*How to complete this task*
What follows is a set of records; repeat all of them exactly.

Stored items
--

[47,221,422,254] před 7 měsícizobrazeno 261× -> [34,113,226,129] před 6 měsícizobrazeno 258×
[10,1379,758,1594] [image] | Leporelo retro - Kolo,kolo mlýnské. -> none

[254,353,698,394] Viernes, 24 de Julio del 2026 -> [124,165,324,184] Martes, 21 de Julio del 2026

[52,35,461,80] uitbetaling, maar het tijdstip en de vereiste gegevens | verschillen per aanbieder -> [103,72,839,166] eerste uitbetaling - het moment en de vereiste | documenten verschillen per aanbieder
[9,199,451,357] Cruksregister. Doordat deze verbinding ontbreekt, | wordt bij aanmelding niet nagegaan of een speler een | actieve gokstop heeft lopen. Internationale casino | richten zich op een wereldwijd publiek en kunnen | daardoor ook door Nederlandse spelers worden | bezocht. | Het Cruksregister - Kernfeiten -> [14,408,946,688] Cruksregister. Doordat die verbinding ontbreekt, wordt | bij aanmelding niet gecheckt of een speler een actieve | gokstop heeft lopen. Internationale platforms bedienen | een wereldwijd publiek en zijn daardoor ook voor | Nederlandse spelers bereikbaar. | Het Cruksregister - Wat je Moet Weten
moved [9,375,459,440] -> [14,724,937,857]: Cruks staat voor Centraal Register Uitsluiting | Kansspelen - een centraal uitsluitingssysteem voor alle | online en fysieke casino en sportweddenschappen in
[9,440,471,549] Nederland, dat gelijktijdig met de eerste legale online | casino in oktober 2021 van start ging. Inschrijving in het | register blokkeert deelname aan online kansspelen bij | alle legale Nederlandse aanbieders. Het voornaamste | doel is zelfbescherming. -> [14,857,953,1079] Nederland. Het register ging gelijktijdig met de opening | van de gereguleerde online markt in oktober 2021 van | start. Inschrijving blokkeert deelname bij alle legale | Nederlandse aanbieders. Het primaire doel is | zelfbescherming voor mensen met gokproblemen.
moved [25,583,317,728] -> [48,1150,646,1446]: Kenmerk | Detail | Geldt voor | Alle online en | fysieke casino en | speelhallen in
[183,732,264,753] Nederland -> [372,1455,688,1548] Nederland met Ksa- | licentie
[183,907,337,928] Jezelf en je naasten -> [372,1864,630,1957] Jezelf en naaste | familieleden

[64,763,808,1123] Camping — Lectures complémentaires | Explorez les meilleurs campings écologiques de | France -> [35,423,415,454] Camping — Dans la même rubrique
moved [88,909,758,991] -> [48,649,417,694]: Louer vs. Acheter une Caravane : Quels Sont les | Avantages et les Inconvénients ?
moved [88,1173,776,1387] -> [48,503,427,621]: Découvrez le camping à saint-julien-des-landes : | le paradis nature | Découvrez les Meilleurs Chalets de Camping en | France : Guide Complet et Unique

--

*Written solution*
[47,221,422,254] před 7 měsícizobrazeno 261× -> [34,113,226,129] před 6 měsícizobrazeno 258×
[10,1379,758,1594] [image] | Leporelo retro - Kolo,kolo mlýnské. -> none

[254,353,698,394] Viernes, 24 de Julio del 2026 -> [124,165,324,184] Martes, 21 de Julio del 2026

[52,35,461,80] uitbetaling, maar het tijdstip en de vereiste gegevens | verschillen per aanbieder -> [103,72,839,166] eerste uitbetaling - het moment en de vereiste | documenten verschillen per aanbieder
[9,199,451,357] Cruksregister. Doordat deze verbinding ontbreekt, | wordt bij aanmelding niet nagegaan of een speler een | actieve gokstop heeft lopen. Internationale casino | richten zich op een wereldwijd publiek en kunnen | daardoor ook door Nederlandse spelers worden | bezocht. | Het Cruksregister - Kernfeiten -> [14,408,946,688] Cruksregister. Doordat die verbinding ontbreekt, wordt | bij aanmelding niet gecheckt of een speler een actieve | gokstop heeft lopen. Internationale platforms bedienen | een wereldwijd publiek en zijn daardoor ook voor | Nederlandse spelers bereikbaar. | Het Cruksregister - Wat je Moet Weten
moved [9,375,459,440] -> [14,724,937,857]: Cruks staat voor Centraal Register Uitsluiting | Kansspelen - een centraal uitsluitingssysteem voor alle | online en fysieke casino en sportweddenschappen in
[9,440,471,549] Nederland, dat gelijktijdig met de eerste legale online | casino in oktober 2021 van start ging. Inschrijving in het | register blokkeert deelname aan online kansspelen bij | alle legale Nederlandse aanbieders. Het voornaamste | doel is zelfbescherming. -> [14,857,953,1079] Nederland. Het register ging gelijktijdig met de opening | van de gereguleerde online markt in oktober 2021 van | start. Inschrijving blokkeert deelname bij alle legale | Nederlandse aanbieders. Het primaire doel is | zelfbescherming voor mensen met gokproblemen.
moved [25,583,317,728] -> [48,1150,646,1446]: Kenmerk | Detail | Geldt voor | Alle online en | fysieke casino en | speelhallen in
[183,732,264,753] Nederland -> [372,1455,688,1548] Nederland met Ksa- | licentie
[183,907,337,928] Jezelf en je naasten -> [372,1864,630,1957] Jezelf en naaste | familieleden

[64,763,808,1123] Camping — Lectures complémentaires | Explorez les meilleurs campings écologiques de | France -> [35,423,415,454] Camping — Dans la même rubrique
moved [88,909,758,991] -> [48,649,417,694]: Louer vs. Acheter une Caravane : Quels Sont les | Avantages et les Inconvénients ?
moved [88,1173,776,1387] -> [48,503,427,621]: Découvrez le camping à saint-julien-des-landes : | le paradis nature | Découvrez les Meilleurs Chalets de Camping en | France : Guide Complet et Unique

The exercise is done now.